Fining an optimal substructure

Given some length $L$ , we say

A cut of $L_i$ pays $P_i$ revenue.
Optimally cut remaining $L-L_i$

Example recurrence relations

\text{maxRevenue}(L) = \max \left\{ \begin{array}{ll} 0 & \leftarrow \text{Waste the current length of rod without cutting it} \\ p_1 + \text{maxRevenue}(L-l_1) & \leftarrow \text{Choosing Option 1: yields revenue } p_1 \text{ and cuts off } l_1 \\ p_2 + \text{maxRevenue}(L-l_2) & \leftarrow \text{Choosing Option 2: yields revenue } p_2 \text{ and cuts off } l_2 \\ \vdots & \vdots \\ p_k + \text{maxRevenue}(L-l_k) & \leftarrow \text{Choosing Option k: yields revenue } p_k \text{ and cuts off } l_k \end{array}\right.

Example base cases

$\text{maxRevenue}(L) = 0$ whenever $L= 0$ . If no rod to cut then nothing to do.
$\text{maxRevenue}(L) = - \infty$ whenever $L < 0$ . If there is negative rod to cut, we will “punish” the cutter infinitely.

// Memoized version
fn max_revenue_memoize(len: i32, sizes: &Vec<i32>, prices: &Vec<f64>) -> f64 {
    let n = len as usize;
    let k = sizes.len();
    assert_eq!(prices.len(), k);

    let mut table = vec![0.; n + 1];
    let mut vals = vec![];

    for i in 1..n + 1 {
        for j in 0..k {
            let i = i as i32;
            if i - sizes[j] >= 0 {
                let idx = (i - sizes[j]) as usize;
                vals.push(prices[j] + table[idx] as f64);
                vals.push(0.);
                table[i as usize] = vals
                  .clone()
                  .into_iter()
                  .reduce(f64::max)
                  .unwrap()
            }
        }
    }
    table[n]
}

#[test]
fn examples() {
    let sizes = vec![1, 3, 5, 10, 30, 50, 75];
    let prices = vec![0.1, 0.2, 0.4, 0.9, 3.1, 5.1, 8.2];
    assert_eq!(3.0, max_revenue_memoize(30, &sizes, &prices).round());
    assert_eq!(5.0, max_revenue_memoize(50, &sizes, &prices).round());
    assert_eq!(33.0, max_revenue_memoize(300, &sizes, &prices).round());
}

When no optimal substructure exists

Noting some conditions of the well-known knapsack problem, where $W$ is weight.
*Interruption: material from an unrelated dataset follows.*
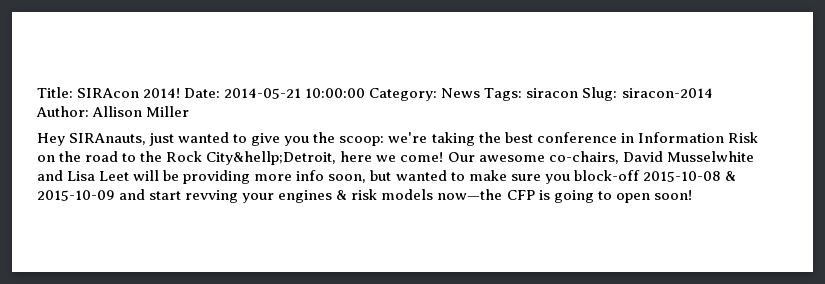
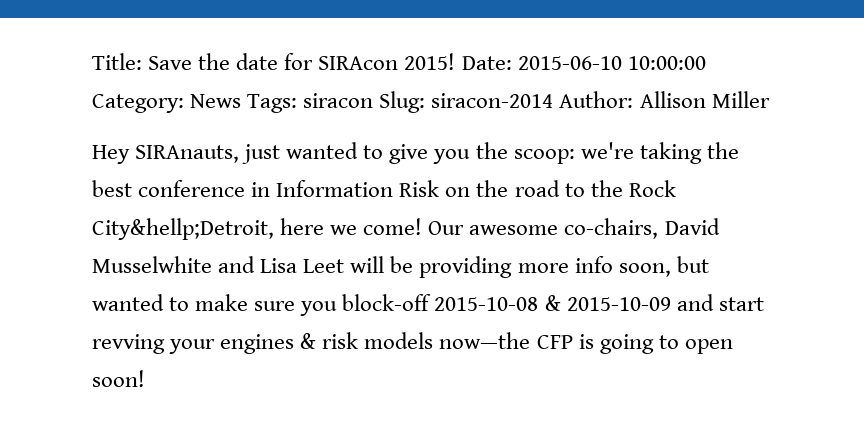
[77,88,302,99] SIRAcon 2014! Date: 2014-05-21 -> [148,53,622,70] Save the date for SIRAcon 2015! Date: 2015-06-10

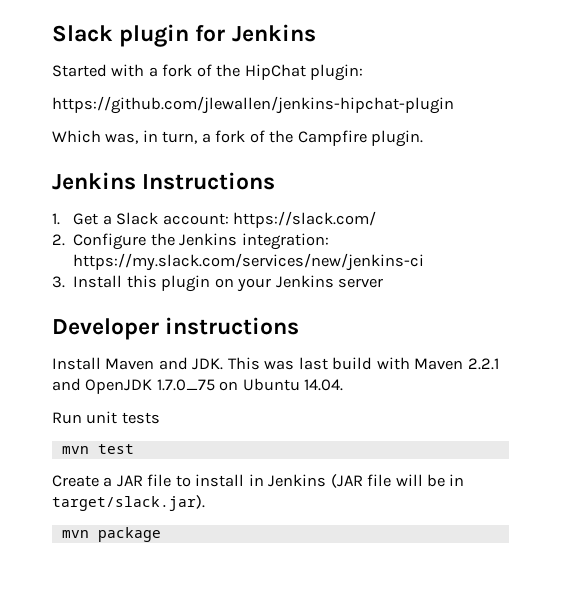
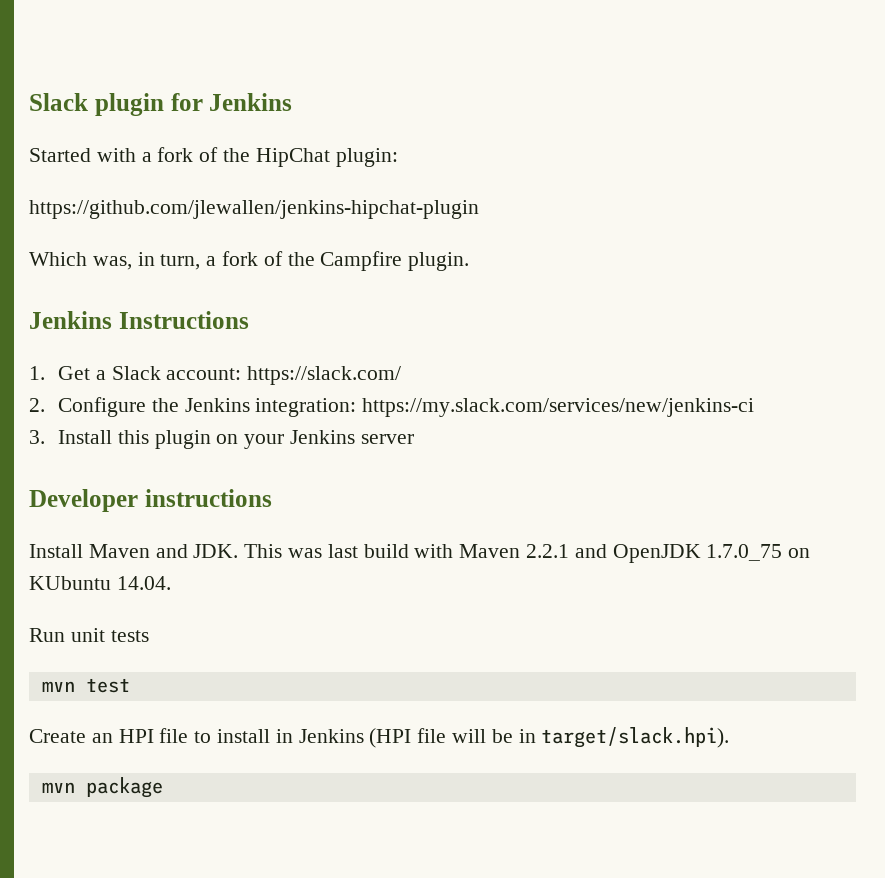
[242,378,300,391] Ubuntu -> [29,576,111,590] KUbuntu
[103,475,143,487] a JAR -> [91,729,154,743] an HPI
[330,474,363,488] (JAR -> [369,728,412,748] (HPI
[52,495,205,511] target/slack.jar). -> [541,727,730,748] target/slack.hpi).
$\sum W_{ij} \leq W_{\circ}$

Value: $\begin{cases} \sum V_{ij}\ if\ n\ \lt 10 \\ \sum V_{ij}\ if\ n\ \ge 10 \\ \end{cases}$

An alternate example of non-optimal substructure is path-finding, where movement decisions may be disjoint. The sequencing of finding optimal substructures thus becomes the driving factor.